→ **Exercise material**
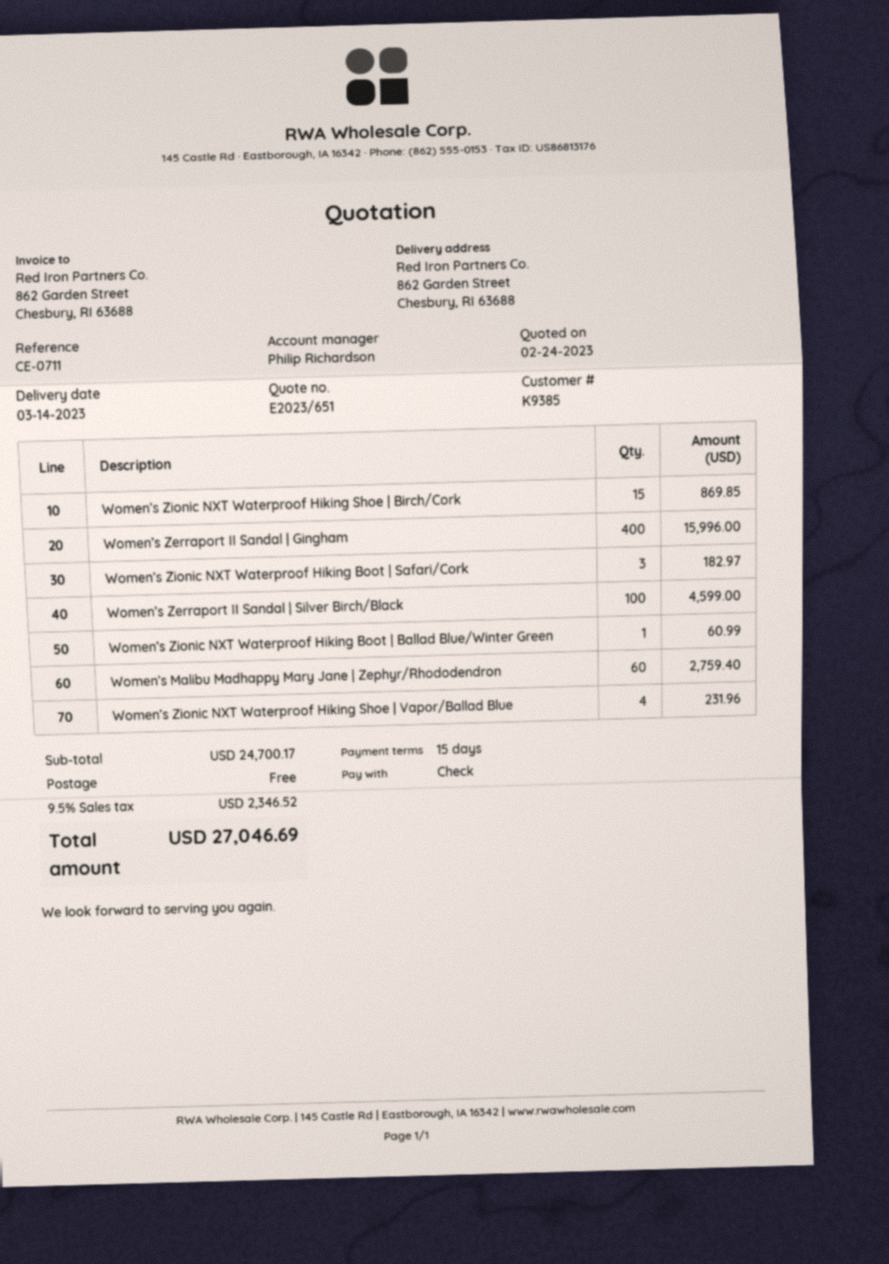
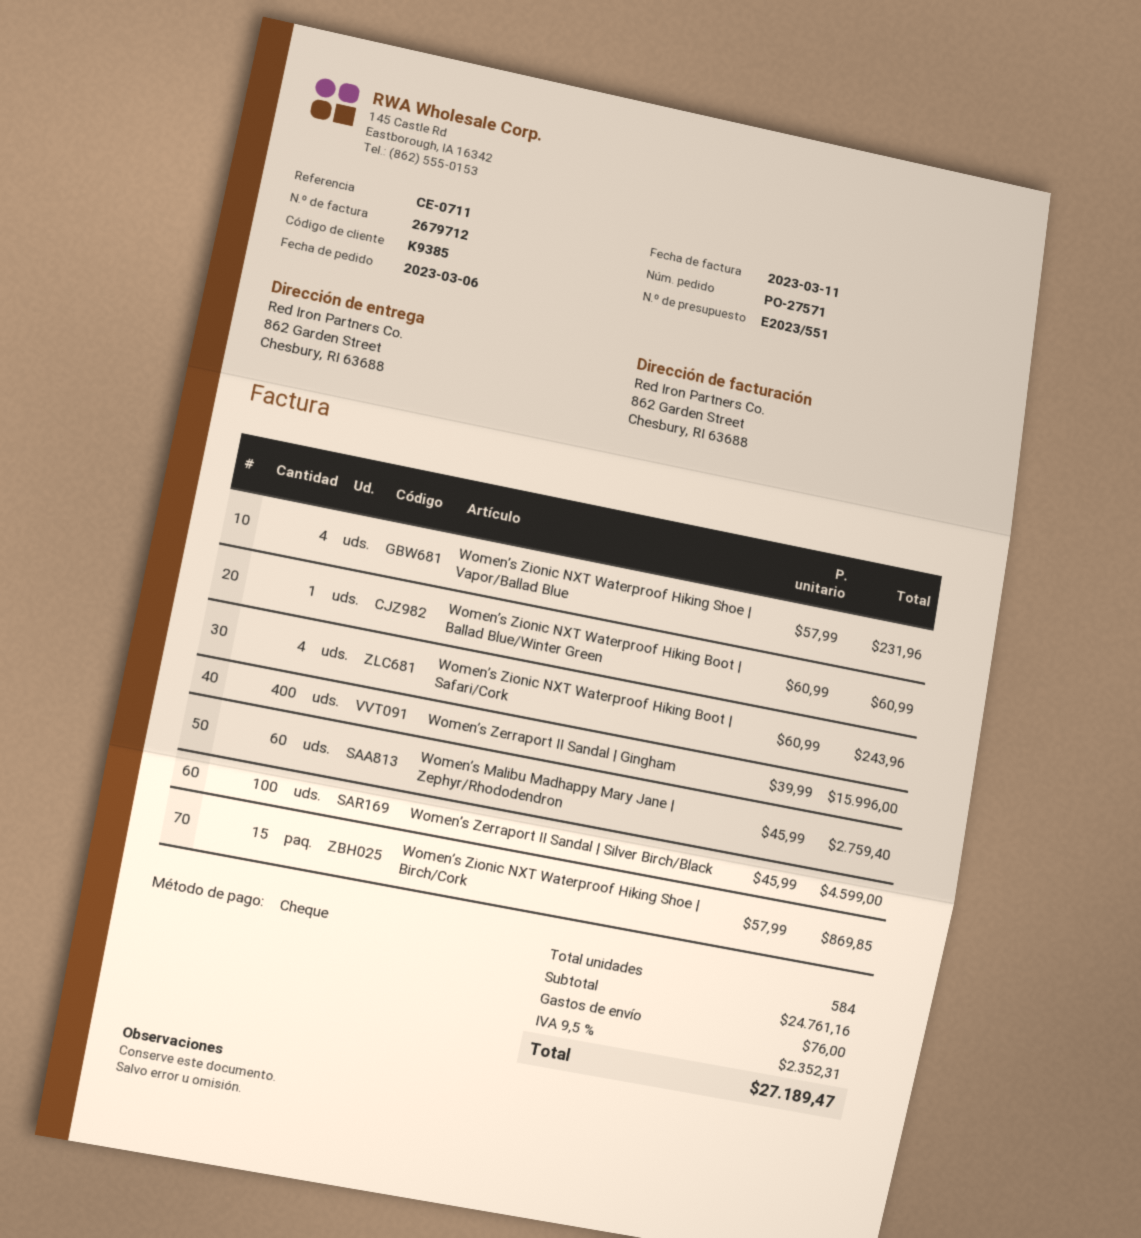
quote number: E2023/651 -> E2023/551
Women’s Zionic NXT Waterproof Hiking Boot | Safari/Cork: 3 for 182.97 -> 4 for 243.96
subtotal: 24700.17 -> 24761.16
shipping: 0.00 -> 76.00
tax: 9.5% = 2346.52 -> 9.5% = 2352.31
total: 27046.69 -> 27189.47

→ **Task to carry out**
No pictures, please. Output the listing above exactly as it stands.

→ **Exercise solution**
quote number: E2023/651 -> E2023/551
Women’s Zionic NXT Waterproof Hiking Boot | Safari/Cork: 3 for 182.97 -> 4 for 243.96
subtotal: 24700.17 -> 24761.16
shipping: 0.00 -> 76.00
tax: 9.5% = 2346.52 -> 9.5% = 2352.31
total: 27046.69 -> 27189.47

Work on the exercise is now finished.